Yeah there was another big round of lay offs in Newfoundland...... Fortune and Harbour Breton I think.

Quote:
Fish processing magnate Bill Barry says he wants to buy most of Fishery Products International's assets in order to save local communities and a way of life in rural Newfoundland.

"Somebody's got to do it," Barry said Thursday, as FPI confirmed that it has opened what it called "preliminary discussions" with the Barry Group of Companies to sell some of its plants and trawlers.


Bill Barry said he is interested in FPI's plants because he fears rural communities may soon collapse. (CBC)

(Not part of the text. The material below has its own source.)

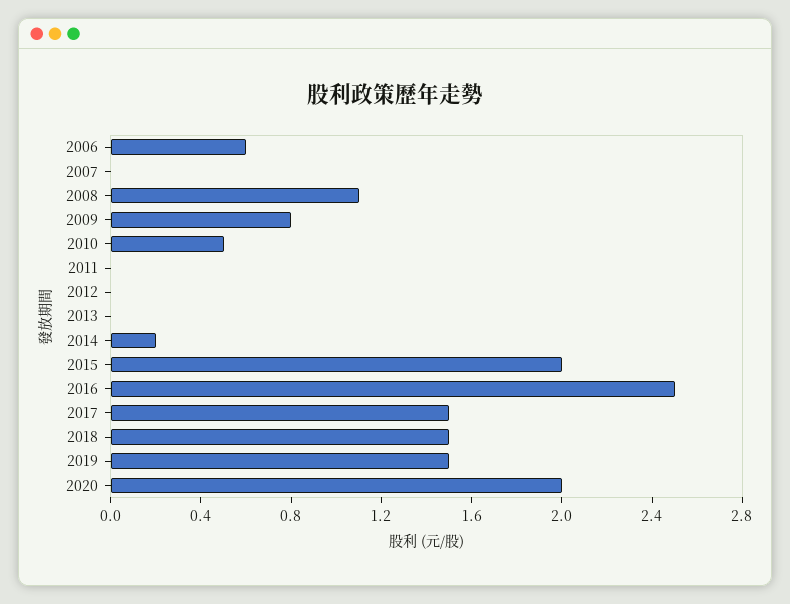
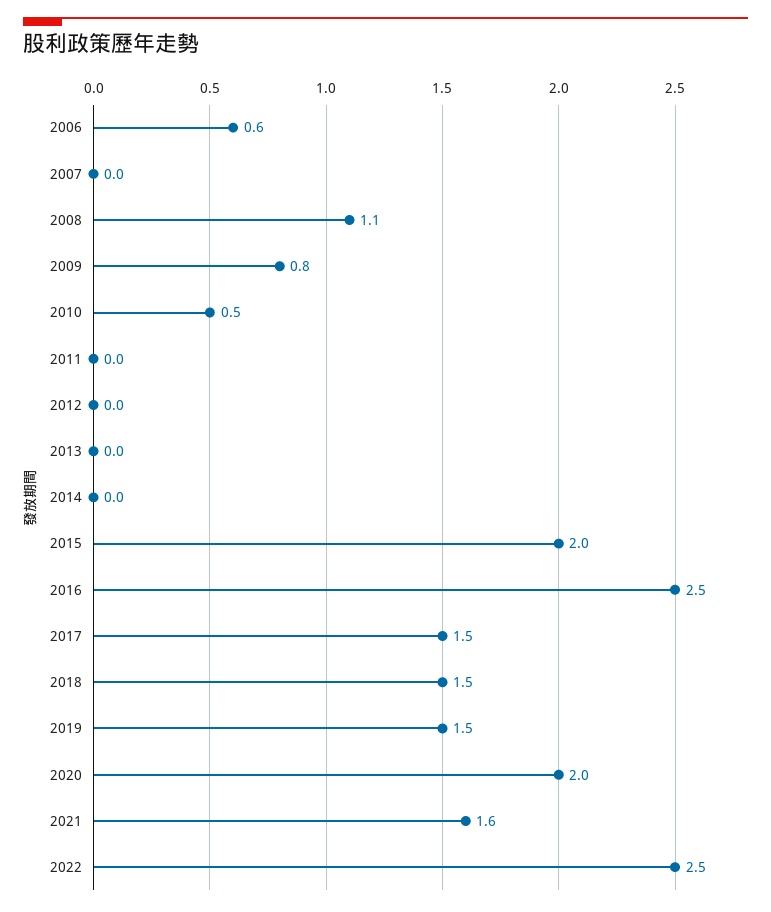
2014: 0.2 -> 0
2021: none -> 1.6
2022: none -> 2.5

FPI offered little comment on the talks, but Barry said he wants a "made in Newfoundland" approach to not only save FPI, but the dozens of communities where it employs fishermen and plant workers.

"If we stay in limbo the next two or three years, this will be the end of the fishery in Newfoundland as we know it," Barry told CBC News.

"If we lose the rural communities in Newfoundland one at a time – or a dozen at a time – we're going to lose this whole fishing industry," he said.

"We'll have no fishermen and no plant workers, and ultimately, 10 or 12 years down the road, or 15 years down the road, the industry will disintegrate."

FPI currently has about 2,500 direct employees, less than 30 per cent of its peak employment in the late 1980s. However, its economic reach remains substantial, as thousands of fishermen in scores of outports rely on FPI to buy their catch.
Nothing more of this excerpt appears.